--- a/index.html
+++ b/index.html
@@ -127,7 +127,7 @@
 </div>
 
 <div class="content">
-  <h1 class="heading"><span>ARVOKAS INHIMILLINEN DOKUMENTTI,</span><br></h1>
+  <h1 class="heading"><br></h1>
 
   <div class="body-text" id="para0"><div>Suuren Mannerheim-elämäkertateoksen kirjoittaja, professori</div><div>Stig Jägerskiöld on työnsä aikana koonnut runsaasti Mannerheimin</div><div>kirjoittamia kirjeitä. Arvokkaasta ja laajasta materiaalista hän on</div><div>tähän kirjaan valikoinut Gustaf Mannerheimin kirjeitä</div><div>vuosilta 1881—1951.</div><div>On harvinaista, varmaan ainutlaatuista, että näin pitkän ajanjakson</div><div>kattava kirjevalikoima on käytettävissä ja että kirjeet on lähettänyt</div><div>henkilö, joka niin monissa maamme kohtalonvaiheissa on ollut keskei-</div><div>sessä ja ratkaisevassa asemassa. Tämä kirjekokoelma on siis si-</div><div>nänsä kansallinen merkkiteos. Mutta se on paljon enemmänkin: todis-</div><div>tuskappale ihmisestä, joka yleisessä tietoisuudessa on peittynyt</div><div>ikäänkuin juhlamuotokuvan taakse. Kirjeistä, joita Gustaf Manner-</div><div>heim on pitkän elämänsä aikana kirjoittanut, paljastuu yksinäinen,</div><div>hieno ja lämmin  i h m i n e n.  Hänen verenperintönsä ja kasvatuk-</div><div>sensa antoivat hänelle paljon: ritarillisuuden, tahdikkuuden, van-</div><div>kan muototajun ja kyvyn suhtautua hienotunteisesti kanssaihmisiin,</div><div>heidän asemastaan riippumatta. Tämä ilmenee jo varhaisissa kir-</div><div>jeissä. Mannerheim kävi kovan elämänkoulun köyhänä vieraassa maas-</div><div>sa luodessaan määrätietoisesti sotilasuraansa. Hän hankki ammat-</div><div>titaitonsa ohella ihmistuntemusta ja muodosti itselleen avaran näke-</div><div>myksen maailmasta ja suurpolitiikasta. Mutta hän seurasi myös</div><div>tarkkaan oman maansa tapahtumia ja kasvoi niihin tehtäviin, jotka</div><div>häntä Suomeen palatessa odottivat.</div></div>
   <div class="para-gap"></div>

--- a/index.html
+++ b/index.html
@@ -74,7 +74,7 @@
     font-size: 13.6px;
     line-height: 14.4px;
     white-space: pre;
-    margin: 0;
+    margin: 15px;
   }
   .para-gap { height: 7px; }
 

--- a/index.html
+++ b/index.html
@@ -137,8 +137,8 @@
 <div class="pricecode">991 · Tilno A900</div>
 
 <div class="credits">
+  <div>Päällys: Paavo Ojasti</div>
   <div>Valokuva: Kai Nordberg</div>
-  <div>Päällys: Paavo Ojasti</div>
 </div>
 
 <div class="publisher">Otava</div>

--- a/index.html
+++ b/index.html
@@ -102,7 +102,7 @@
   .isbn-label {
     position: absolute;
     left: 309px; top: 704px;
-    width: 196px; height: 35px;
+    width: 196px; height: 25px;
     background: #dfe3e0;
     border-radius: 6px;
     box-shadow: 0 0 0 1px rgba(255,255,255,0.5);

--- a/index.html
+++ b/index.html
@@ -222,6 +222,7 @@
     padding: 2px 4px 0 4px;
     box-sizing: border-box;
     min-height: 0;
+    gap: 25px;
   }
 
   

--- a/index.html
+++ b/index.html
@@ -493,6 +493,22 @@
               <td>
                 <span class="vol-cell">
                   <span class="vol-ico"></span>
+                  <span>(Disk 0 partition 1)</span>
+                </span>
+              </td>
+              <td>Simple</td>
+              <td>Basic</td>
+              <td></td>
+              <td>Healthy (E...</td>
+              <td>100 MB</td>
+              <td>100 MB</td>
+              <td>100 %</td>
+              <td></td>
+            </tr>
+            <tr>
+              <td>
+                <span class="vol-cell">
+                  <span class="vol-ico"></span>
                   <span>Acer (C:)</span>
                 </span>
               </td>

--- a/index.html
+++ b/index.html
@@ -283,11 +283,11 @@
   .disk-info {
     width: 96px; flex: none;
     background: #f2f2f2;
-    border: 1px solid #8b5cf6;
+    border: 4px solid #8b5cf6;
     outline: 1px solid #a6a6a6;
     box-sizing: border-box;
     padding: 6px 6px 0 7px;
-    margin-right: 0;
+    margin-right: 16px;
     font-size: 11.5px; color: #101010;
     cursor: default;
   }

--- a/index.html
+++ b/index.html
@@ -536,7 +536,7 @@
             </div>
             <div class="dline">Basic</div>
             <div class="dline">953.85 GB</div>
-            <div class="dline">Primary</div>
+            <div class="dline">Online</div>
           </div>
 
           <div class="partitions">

# # # # # # #

## Your goal
Please be sure to repeat every entry exactly.

## Result for this exercise
--- a/index.html
+++ b/index.html
@@ -127,7 +127,7 @@
 </div>
 
 <div class="content">
-  <h1 class="heading"><span>ARVOKAS INHIMILLINEN DOKUMENTTI,</span><br></h1>
+  <h1 class="heading"><br></h1>
 
   <div class="body-text" id="para0"><div>Suuren Mannerheim-elämäkertateoksen kirjoittaja, professori</div><div>Stig Jägerskiöld on työnsä aikana koonnut runsaasti Mannerheimin</div><div>kirjoittamia kirjeitä. Arvokkaasta ja laajasta materiaalista hän on</div><div>tähän kirjaan valikoinut Gustaf Mannerheimin kirjeitä</div><div>vuosilta 1881—1951.</div><div>On harvinaista, varmaan ainutlaatuista, että näin pitkän ajanjakson</div><div>kattava kirjevalikoima on käytettävissä ja että kirjeet on lähettänyt</div><div>henkilö, joka niin monissa maamme kohtalonvaiheissa on ollut keskei-</div><div>sessä ja ratkaisevassa asemassa. Tämä kirjekokoelma on siis si-</div><div>nänsä kansallinen merkkiteos. Mutta se on paljon enemmänkin: todis-</div><div>tuskappale ihmisestä, joka yleisessä tietoisuudessa on peittynyt</div><div>ikäänkuin juhlamuotokuvan taakse. Kirjeistä, joita Gustaf Manner-</div><div>heim on pitkän elämänsä aikana kirjoittanut, paljastuu yksinäinen,</div><div>hieno ja lämmin  i h m i n e n.  Hänen verenperintönsä ja kasvatuk-</div><div>sensa antoivat hänelle paljon: ritarillisuuden, tahdikkuuden, van-</div><div>kan muototajun ja kyvyn suhtautua hienotunteisesti kanssaihmisiin,</div><div>heidän asemastaan riippumatta. Tämä ilmenee jo varhaisissa kir-</div><div>jeissä. Mannerheim kävi kovan elämänkoulun köyhänä vieraassa maas-</div><div>sa luodessaan määrätietoisesti sotilasuraansa. Hän hankki ammat-</div><div>titaitonsa ohella ihmistuntemusta ja muodosti itselleen avaran näke-</div><div>myksen maailmasta ja suurpolitiikasta. Mutta hän seurasi myös</div><div>tarkkaan oman maansa tapahtumia ja kasvoi niihin tehtäviin, jotka</div><div>häntä Suomeen palatessa odottivat.</div></div>
   <div class="para-gap"></div>

--- a/index.html
+++ b/index.html
@@ -74,7 +74,7 @@
     font-size: 13.6px;
     line-height: 14.4px;
     white-space: pre;
-    margin: 0;
+    margin: 15px;
   }
   .para-gap { height: 7px; }
 

--- a/index.html
+++ b/index.html
@@ -137,8 +137,8 @@
 <div class="pricecode">991 · Tilno A900</div>
 
 <div class="credits">
+  <div>Päällys: Paavo Ojasti</div>
   <div>Valokuva: Kai Nordberg</div>
-  <div>Päällys: Paavo Ojasti</div>
 </div>
 
 <div class="publisher">Otava</div>

--- a/index.html
+++ b/index.html
@@ -102,7 +102,7 @@
   .isbn-label {
     position: absolute;
     left: 309px; top: 704px;
-    width: 196px; height: 35px;
+    width: 196px; height: 25px;
     background: #dfe3e0;
     border-radius: 6px;
     box-shadow: 0 0 0 1px rgba(255,255,255,0.5);

--- a/index.html
+++ b/index.html
@@ -222,6 +222,7 @@
     padding: 2px 4px 0 4px;
     box-sizing: border-box;
     min-height: 0;
+    gap: 25px;
   }
 
   

--- a/index.html
+++ b/index.html
@@ -493,6 +493,22 @@
               <td>
                 <span class="vol-cell">
                   <span class="vol-ico"></span>
+                  <span>(Disk 0 partition 1)</span>
+                </span>
+              </td>
+              <td>Simple</td>
+              <td>Basic</td>
+              <td></td>
+              <td>Healthy (E...</td>
+              <td>100 MB</td>
+              <td>100 MB</td>
+              <td>100 %</td>
+              <td></td>
+            </tr>
+            <tr>
+              <td>
+                <span class="vol-cell">
+                  <span class="vol-ico"></span>
                   <span>Acer (C:)</span>
                 </span>
               </td>

--- a/index.html
+++ b/index.html
@@ -283,11 +283,11 @@
   .disk-info {
     width: 96px; flex: none;
     background: #f2f2f2;
-    border: 1px solid #8b5cf6;
+    border: 4px solid #8b5cf6;
     outline: 1px solid #a6a6a6;
     box-sizing: border-box;
     padding: 6px 6px 0 7px;
-    margin-right: 0;
+    margin-right: 16px;
     font-size: 11.5px; color: #101010;
     cursor: default;
   }

--- a/index.html
+++ b/index.html
@@ -536,7 +536,7 @@
             </div>
             <div class="dline">Basic</div>
             <div class="dline">953.85 GB</div>
-            <div class="dline">Primary</div>
+            <div class="dline">Online</div>
           </div>
 
           <div class="partitions">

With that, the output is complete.